_Task brief_. Look through the entries below, please, and copy every line with the word "things".

_Data for analysis_.
----------------
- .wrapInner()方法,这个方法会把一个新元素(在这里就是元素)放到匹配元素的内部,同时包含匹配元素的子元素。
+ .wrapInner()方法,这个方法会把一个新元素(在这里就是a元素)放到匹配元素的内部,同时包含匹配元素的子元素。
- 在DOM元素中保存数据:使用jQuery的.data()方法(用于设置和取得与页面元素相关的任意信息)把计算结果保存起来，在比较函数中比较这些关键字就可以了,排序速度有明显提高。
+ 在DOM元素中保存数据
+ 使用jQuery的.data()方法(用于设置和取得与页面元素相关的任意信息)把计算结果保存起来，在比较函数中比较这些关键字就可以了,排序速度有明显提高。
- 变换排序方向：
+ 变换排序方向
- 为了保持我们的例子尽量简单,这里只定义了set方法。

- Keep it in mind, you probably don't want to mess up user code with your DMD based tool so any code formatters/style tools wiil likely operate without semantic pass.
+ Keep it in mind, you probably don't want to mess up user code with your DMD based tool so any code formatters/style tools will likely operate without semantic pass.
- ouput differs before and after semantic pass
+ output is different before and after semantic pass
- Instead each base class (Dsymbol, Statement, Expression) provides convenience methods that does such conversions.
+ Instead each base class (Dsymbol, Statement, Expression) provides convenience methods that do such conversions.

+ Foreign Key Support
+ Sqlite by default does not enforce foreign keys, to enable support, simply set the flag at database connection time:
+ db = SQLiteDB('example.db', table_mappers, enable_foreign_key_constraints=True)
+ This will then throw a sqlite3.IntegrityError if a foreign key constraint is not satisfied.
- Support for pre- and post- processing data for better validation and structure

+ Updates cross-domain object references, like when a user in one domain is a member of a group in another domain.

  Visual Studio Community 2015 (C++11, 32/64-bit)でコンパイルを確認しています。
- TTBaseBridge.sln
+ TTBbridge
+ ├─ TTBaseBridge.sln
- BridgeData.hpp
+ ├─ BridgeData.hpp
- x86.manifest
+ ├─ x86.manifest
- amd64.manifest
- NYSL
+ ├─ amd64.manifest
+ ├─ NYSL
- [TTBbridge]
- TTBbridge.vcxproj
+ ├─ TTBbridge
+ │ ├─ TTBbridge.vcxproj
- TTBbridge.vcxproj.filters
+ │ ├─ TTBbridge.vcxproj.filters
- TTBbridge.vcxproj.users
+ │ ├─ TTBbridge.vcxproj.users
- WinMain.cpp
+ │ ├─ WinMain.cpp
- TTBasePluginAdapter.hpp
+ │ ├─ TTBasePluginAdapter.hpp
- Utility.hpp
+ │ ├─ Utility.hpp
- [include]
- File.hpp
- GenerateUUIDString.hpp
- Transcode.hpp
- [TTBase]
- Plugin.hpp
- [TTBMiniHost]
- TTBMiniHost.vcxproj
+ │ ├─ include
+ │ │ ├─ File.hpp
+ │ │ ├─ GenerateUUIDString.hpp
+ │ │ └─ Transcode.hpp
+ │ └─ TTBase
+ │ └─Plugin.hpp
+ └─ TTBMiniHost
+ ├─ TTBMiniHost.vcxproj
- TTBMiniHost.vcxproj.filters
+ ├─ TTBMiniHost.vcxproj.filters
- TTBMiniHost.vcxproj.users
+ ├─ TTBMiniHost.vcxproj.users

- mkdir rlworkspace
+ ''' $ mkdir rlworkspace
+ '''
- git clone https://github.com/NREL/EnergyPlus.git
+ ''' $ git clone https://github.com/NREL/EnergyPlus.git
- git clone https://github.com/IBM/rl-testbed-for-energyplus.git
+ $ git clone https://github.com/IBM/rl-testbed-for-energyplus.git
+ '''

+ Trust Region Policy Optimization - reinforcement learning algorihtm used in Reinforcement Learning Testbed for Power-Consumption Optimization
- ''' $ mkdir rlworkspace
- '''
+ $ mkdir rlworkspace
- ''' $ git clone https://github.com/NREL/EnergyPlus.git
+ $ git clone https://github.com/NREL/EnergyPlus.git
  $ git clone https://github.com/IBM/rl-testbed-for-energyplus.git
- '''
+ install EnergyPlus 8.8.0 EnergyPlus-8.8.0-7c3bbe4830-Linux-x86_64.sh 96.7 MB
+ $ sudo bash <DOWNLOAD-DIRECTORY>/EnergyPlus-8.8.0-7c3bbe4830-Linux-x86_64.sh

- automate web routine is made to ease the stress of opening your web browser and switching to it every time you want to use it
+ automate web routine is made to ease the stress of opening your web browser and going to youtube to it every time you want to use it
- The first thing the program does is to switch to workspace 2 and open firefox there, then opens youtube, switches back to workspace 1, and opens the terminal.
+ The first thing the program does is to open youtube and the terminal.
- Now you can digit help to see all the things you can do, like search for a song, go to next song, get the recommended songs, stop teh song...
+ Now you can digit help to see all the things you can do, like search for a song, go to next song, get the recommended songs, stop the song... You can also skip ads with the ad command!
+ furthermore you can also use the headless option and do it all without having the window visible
----------------
_Answer space_.
- Now you can digit help to see all the things you can do, like search for a song, go to next song, get the recommended songs, stop teh song...
+ Now you can digit help to see all the things you can do, like search for a song, go to next song, get the recommended songs, stop the song... You can also skip ads with the ad command!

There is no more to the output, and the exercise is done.